Fatima's portrayal of her late aunt, former premier Benazir Bhutto, in the book has not gone down well with many.
"As a work of journalism, which is what the book purports to be, 'Songs of Blood and Sword' is about as useful as 'Mein Kampf'.
 "Fatima Bhutto prefers lyricism over facts, yes-men over dissenting opinions and vendettas over reconciliation," said a report in a local daily.
Fatima is also being criticised for succumbing to family tales of greatness of her late grandfather Zulfiqar Ali Bhutto. "Bhutto's hero-worship of her grandfather is matched only by the venom she directs at her aunt Benazir Bhutto.

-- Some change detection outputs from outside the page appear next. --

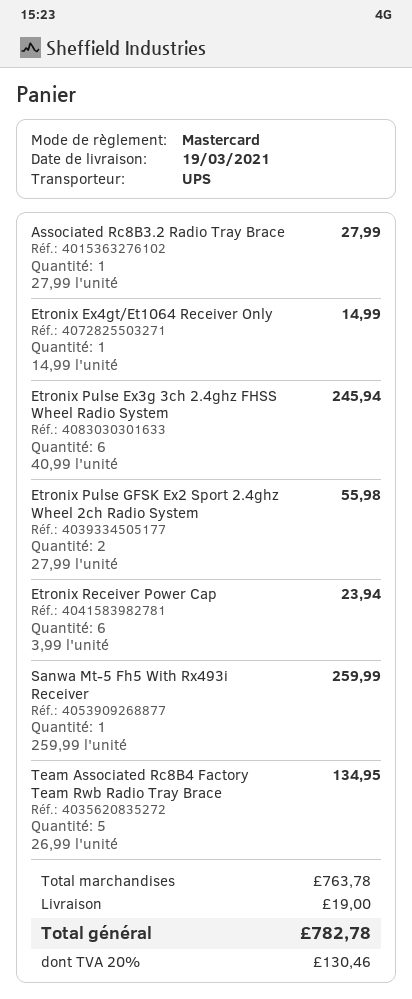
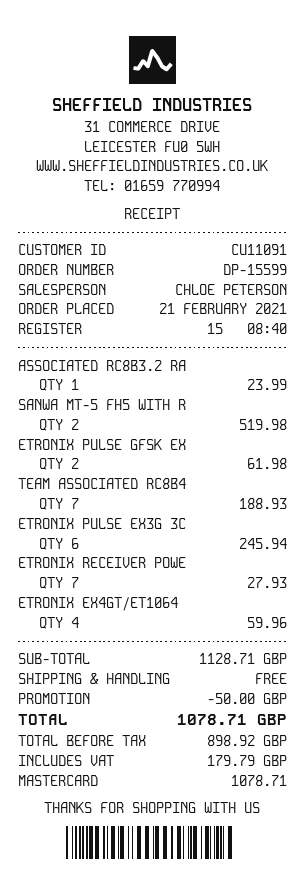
Associated Rc8B3.2 Radio Tray Brace: 1 for 27.99 -> 1 for 23.99
Etronix Ex4gt/Et1064 Receiver Only: 1 for 14.99 -> 4 for 59.96
Etronix Pulse GFSK Ex2 Sport 2.4ghz Wheel 2ch Radio System: 2 for 55.98 -> 2 for 61.98
Etronix Receiver Power Cap: 6 for 23.94 -> 7 for 27.93
Sanwa Mt-5 Fh5 With Rx493i Receiver: 1 for 259.99 -> 2 for 519.98
Team Associated Rc8B4 Factory Team Rwb Radio Tray Brace: 5 for 134.95 -> 7 for 188.93
subtotal: 763.78 -> 1128.71
discount: none -> 50.00
shipping: 19.00 -> 0.00
tax: 130.46 -> 179.79
total: 782.78 -> 1078.71

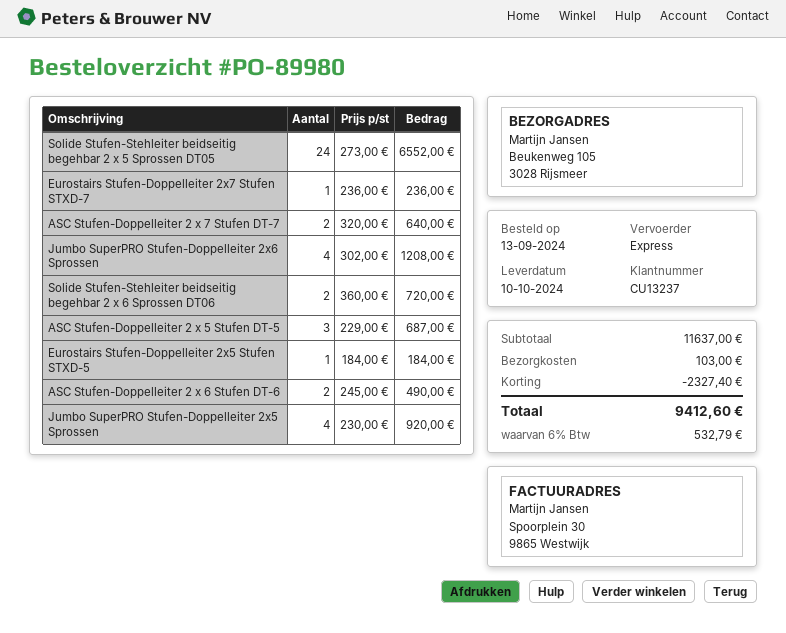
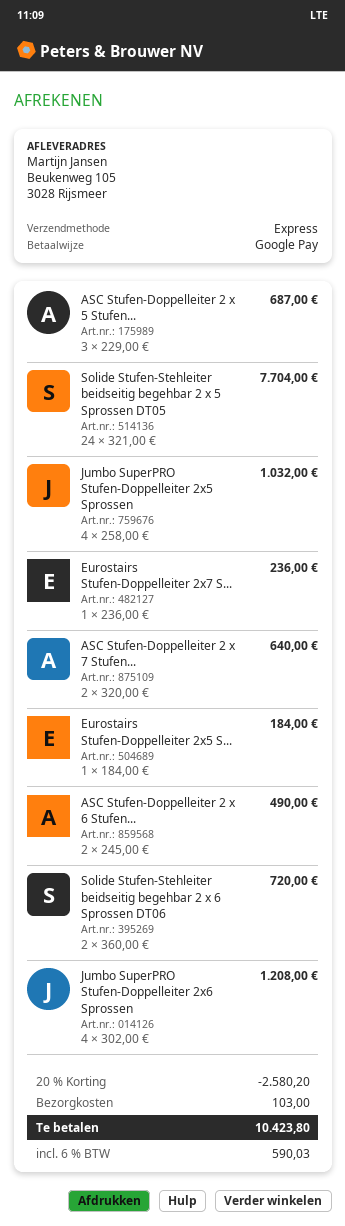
Solide Stufen-Stehleiter beidseitig begehbar 2 x 5 Sprossen DT05: 24 x 273.00 = 6552.00 -> 24 x 321.00 = 7704.00
Jumbo SuperPRO Stufen-Doppelleiter 2x5 Sprossen: 4 x 230.00 = 920.00 -> 4 x 258.00 = 1032.00
discount: 2327.40 -> 2580.20
tax: 6% = 532.79 -> 6% = 590.03
total: 9412.60 -> 10423.80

By now everyone is wearily familiar with Fatima Bhutto's accusation that Benazir was responsible for her father Murtaza's murder," the newspaper report said.
"But she adds a new charge to Benazir's rap sheet: the curious death of Shahnawaz Bhutto. All she offers by way of evidence is an interview she had with a lawyer, Jacques Verges, who looked into the case," the report added.
Leading Pakistani political commentator and columnist Nadeem F Paracha pooh-poohed Fatima's memoirs and pointed out some "glaring half-truths".
"As expected, the book is a passionate argument against whatever her controversial father (Murtaza Bhutto) had been accused of, and, of course, this being Fatima Bhutto, she makes sure to every now and then ridicule her aunt, Benazir Bhutto, who, as a character in the book, is always lurking somewhere behind, manipulating, sulking and having a 'split personality'," Paracha wrote in a piece titled "Dad who would be king".
Fatima's book has been shortlisted for the Big Red Read prize in Britain.